DESCRIPTION OF THE TASK. Copying nothing before it, reproduce the line that holds "Access Types |" and every line after it in the data, exactly.

RECORDS FOR THE EXERCISE.
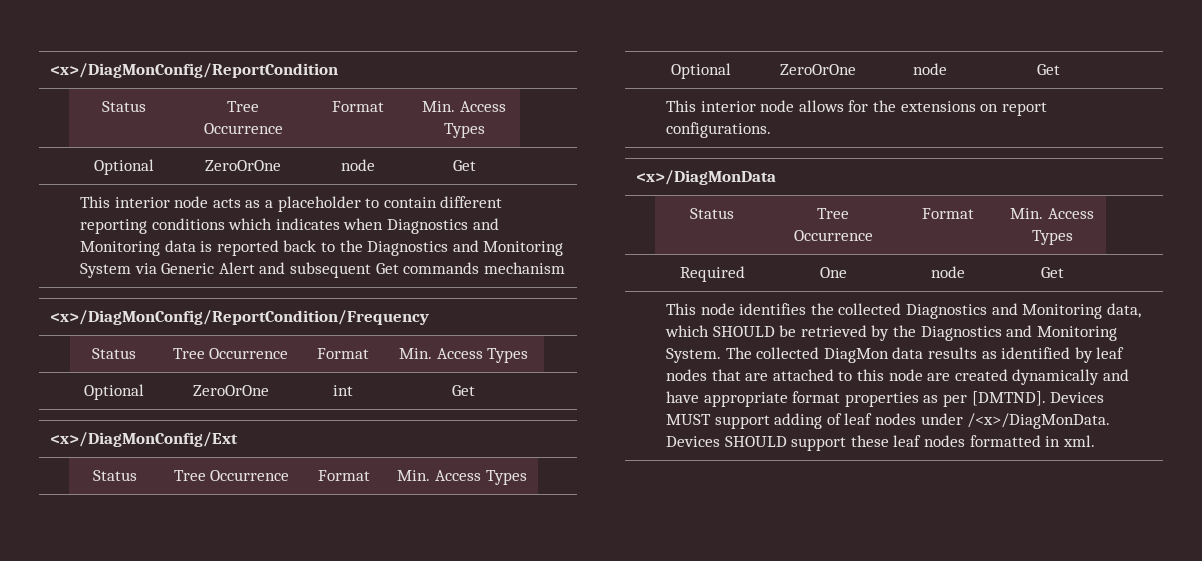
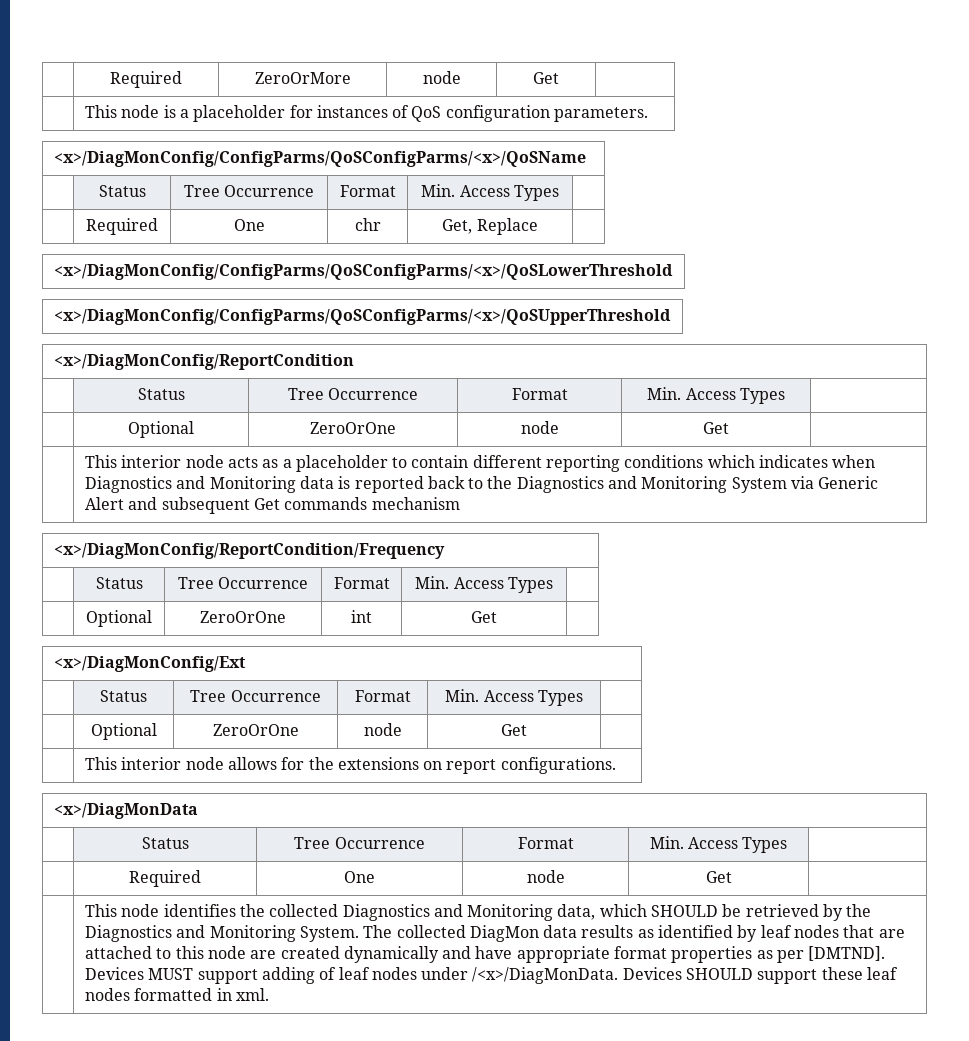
+ | Required | ZeroOrMore | node | Get |
+ | This node is a placeholder for instances of QoS configuration parameters.
+ <x>/DiagMonConfig/ConfigParms/QoSConfigParms/<x>/QoSName
+ | Status | Tree Occurrence | Format | Min. Access Types |
+ | Required | One | chr | Get, Replace |
+ <x>/DiagMonConfig/ConfigParms/QoSConfigParms/<x>/QoSLowerThreshold
+ <x>/DiagMonConfig/ConfigParms/QoSConfigParms/<x>/QoSUpperThreshold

TASK SOLUTION.
+ | Status | Tree Occurrence | Format | Min. Access Types |
+ | Required | One | chr | Get, Replace |
+ <x>/DiagMonConfig/ConfigParms/QoSConfigParms/<x>/QoSLowerThreshold
+ <x>/DiagMonConfig/ConfigParms/QoSConfigParms/<x>/QoSUpperThreshold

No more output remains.